How a visionary CEO transformed the fortunes of the Danish drugmaker

In the Man Markets Meeting this week, the great Rory Powe – soon to celebrate a decade at Man Group – spoke eloquently about Novo Nordisk, a firm whose GLP-1 semaglutide treatments for diabetes (Ozempic) and obesity (Wegovy) are only the most high-profile of its increasingly diverse range of drugs. The firm has more than 80% of the global weight management industry, notwithstanding competition from the likes of Eli Lilly and Company. Its rocketing share price has reflected the fact that it has not only attained this dominant market position, but also appears to have a strong pipeline of next generation drugs: Amycretin, currently undergoing trials, is being touted as significantly more effective than Wegovy, allowing patients to lose more weight, more swiftly.

Rory pointed to a key turning point for Novo: the reorganization of its research division in 2018. Prior to this, Novo Nordisk had been the story of a company over-reliant on a single, increasingly commoditized product – insulin. Indeed, it was often used an example of the broken nature of the US healthcare market, with Novo coming under regulatory scrutiny for its pricing policies and relationships with Pharmacy Benefit Managers (PBMs). Insulin was becoming commoditized and there seemed little prospect of Novo, a Danish firm founded in 1923, becoming one of the stock market success stories of the 2020s.

Then Lars Fruergaard Jørgensen – previously head of Novo’s Quality and Corporate Development divisions – succeeded Lars Rebien Sørensen as CEO. It was a controversial moment for the firm. As Sørensen announced his retirement, it was largely expected both within the company and by investors that he would be succeeded by Jacob Riis, who ran the American business. When Jørgensen got the job instead, Riis quit and the new CEO ruffled feathers as he set about reenergizing Novo’s operations, focusing specifically on R&D.
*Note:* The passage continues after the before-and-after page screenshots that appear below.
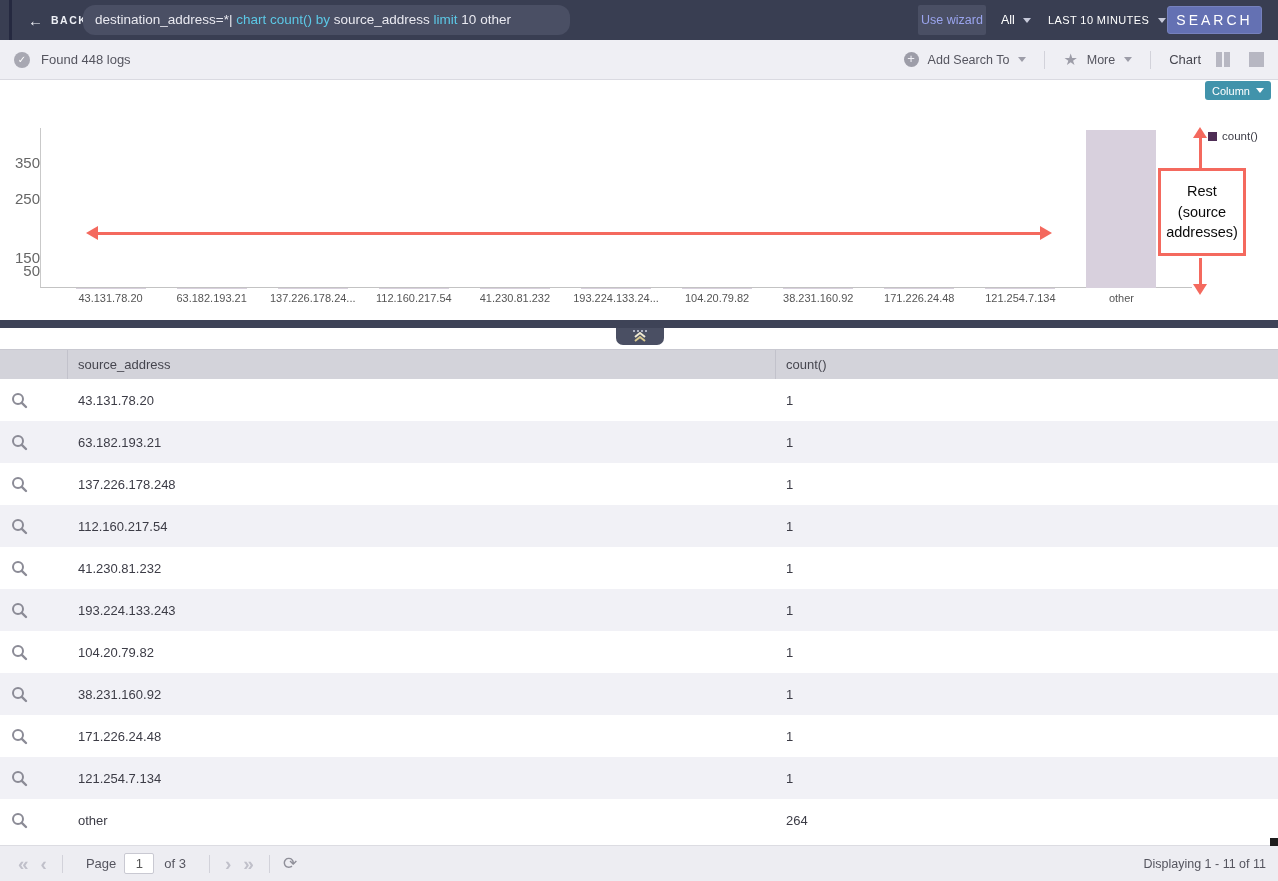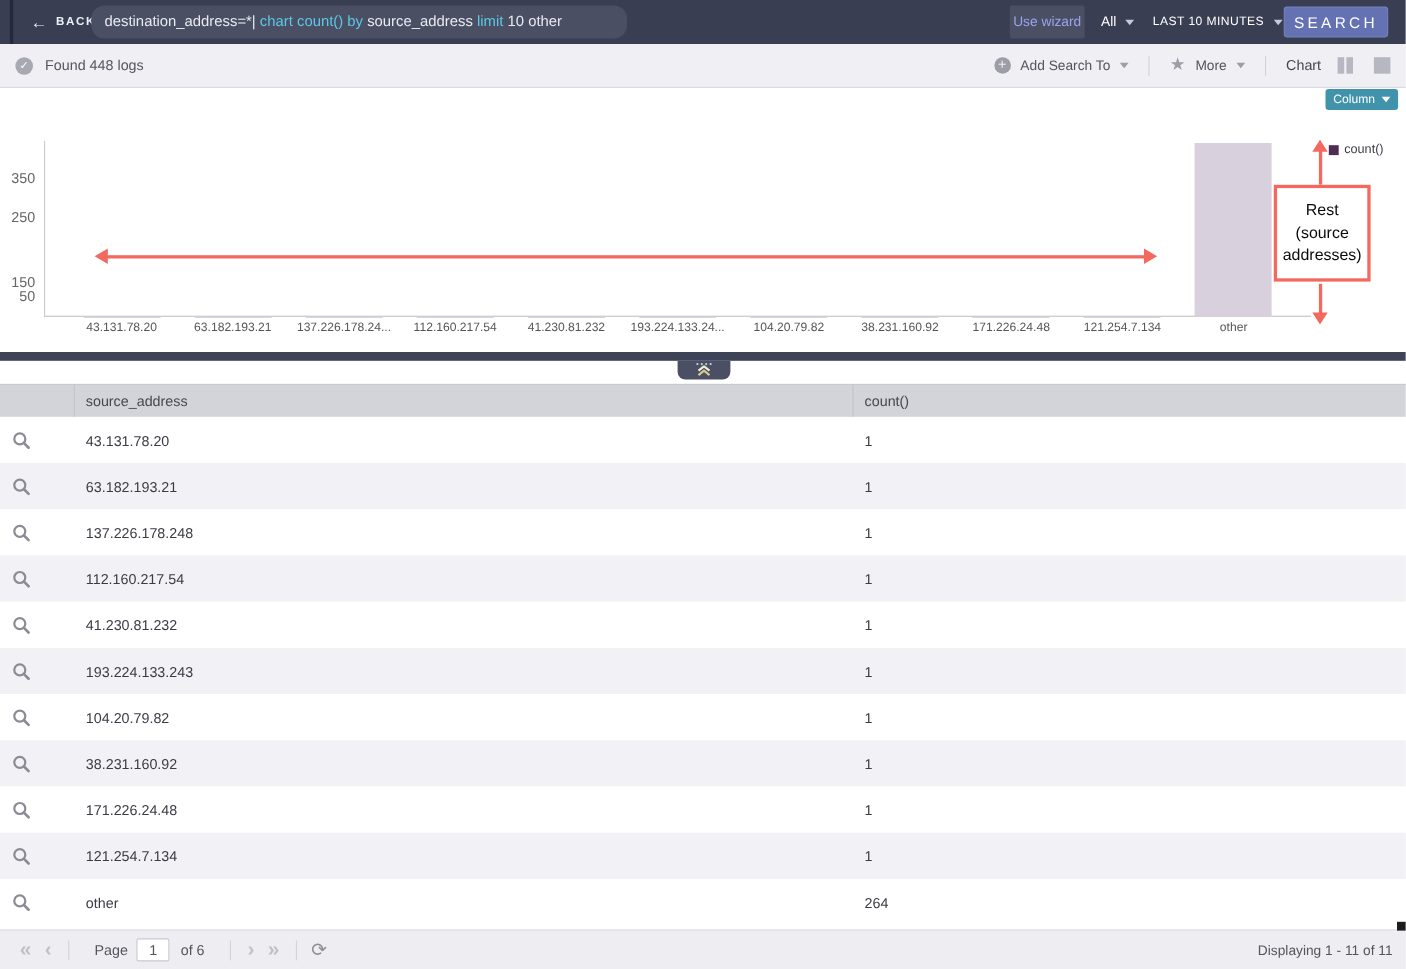--- a/index.html
+++ b/index.html
@@ -56,7 +56,7 @@
   .plot { position:absolute; left:40px; top:48px; width:1152px; height:160px;
           border-left:1px solid #c9c9c9; border-bottom:1px solid #c3c3c3; }
   #ylabels, #annotations { position:absolute; inset:0; pointer-events:none; }
-  .ylabel { position:absolute; left:0; width:32px; text-align:right; font-size:13px; color:#666; }
+  .ylabel { position:absolute; left:8px; width:32px; text-align:right; font-size:15px; color:#666; }
   .bars-row { position:absolute; left:60px; top:48px; width:1112px; height:160px; display:flex; align-items:flex-end; }
   .slot { flex:1; height:100%; display:flex; justify-content:center; align-items:flex-end; }
   .bar { width:70px; background:#d8d0dd; }

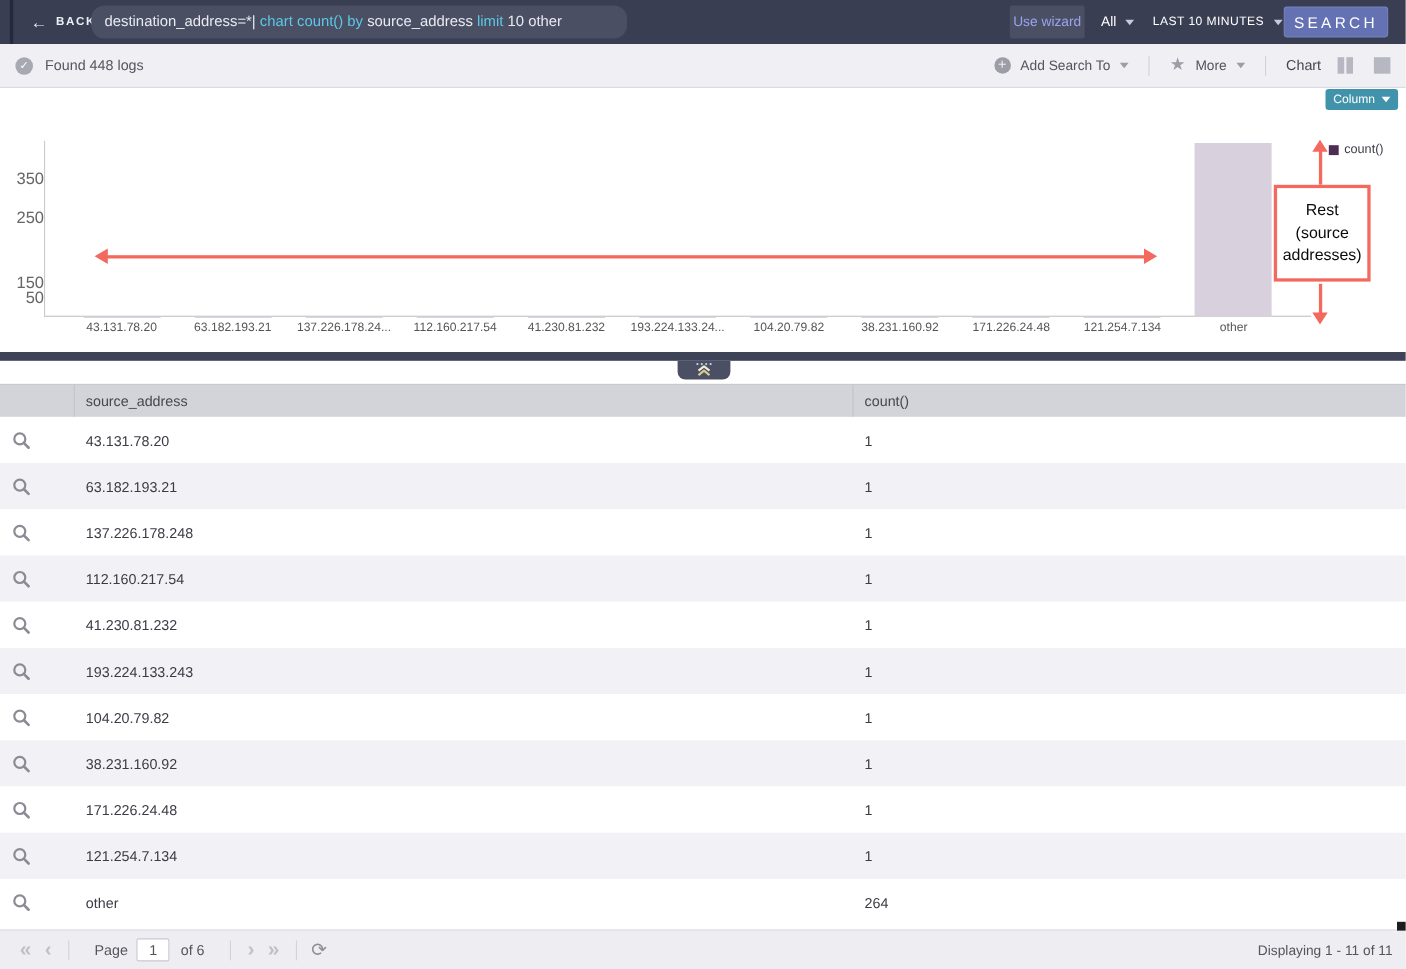--- a/index.html
+++ b/index.html
@@ -392,7 +392,7 @@
       <span class="vdiv"></span>
       <span class="pg-label">Page</span>
       <input class="page-input" value="1" style="">
-      <span class="of-label">of 6</span>
+      <span class="of-label">of 3</span>
       <span class="vdiv"></span>
       <button class="pg-ic">›</button>
       <button class="pg-ic">»</button>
The reorganization was dramatic: 400 research jobs were eliminated in Denmark, while four satellite centers or “Transformational Research Units” (TRUs) were established: two in Copenhagen, one in Oxford, one in Indianapolis. The TRUs were set up by Jørgensen to be “biotech-like” in their thinking and operation: more nimble, innovative and risk-tolerant than the previously slow-moving corporate hub. It was from these TRUs that Wegovy and Ozempic (and, indeed, Amycretin) emerged and these centers are now at the heart of research into a number of other chronic illnesses for which Novo believes it can use the lessons learned from the transformation of its diabetes treatments. Novo is a pioneer in AI and is working with NVIDIA to build a supercomputer in Copenhagen to identify new medicines, while also establishing an AI research center in London’s King’s Cross Knowledge Quarter.

All this is interesting for a number of reasons. Firstly, it’s an example of how important good management is. It’s easy to fall into the trap of believing that a firm’s performance is largely defined by outside factors, and that management can only make a difference at the margin. Jørgensen’s visionary reorganization of Novo’s R&D division is a clear example of a decisive move that had far-reaching ramifications. It changed the culture of the organization, driving innovation and collaboration, doing away with a Not Invented Here mindset and promoting partnerships with startups and university science departments.

Secondly, Rory makes a good case for us being about to enter a period of increasing stock dispersion. We’ve seen valuations driven by thematic or sectoral narratives in recent years. With the shift in regimes behind us and a likely stabilization of interest rates, and with companies facing persistent high costs and having largely eroded pricing power, it’s going to be a case of sink or swim in the years ahead. Only those firms with strong management, significant moats and high and expanding market shares across a global footprint will prosper in this less forgiving economic climate. We need to learn how to read management decisions and corporate profiles and Novo provides a good blueprint for what works.

Finally, Rory’s explanation of the Novo Nordisk story – a powerful intervention by a visionary CEO driving real change not only in the firm but in the broader world – sent me back to my own MBA days. I’ve been posting academic papers on LinkedIn recently exploring the gulf between the theory and practice of finance. It feels like the MBA can sometimes fall into this same trap, relying on out-of-date case studies or theories that have been superimposed on events after the fact (a kind of management theory overfitting). Jørgensen’s business school background – he studied at Aarhus University – clearly provided the blueprint for the steps he took on becoming CEO. Two methodologies that come to mind when you look at the Novo story are the Lean Startup Model championed by Eric Reis, which emphasizes agility and rapid innovation, and W. Chan Kim and Renée Mauborgne’s Blue Ocean Strategy, which encourages companies to create new market spaces and value innovation rather than competing in existing markets. This alignment with management theory appears to have been instrumental in transforming Novo, a striking demonstration of the real-world application of the lessons taught in business school.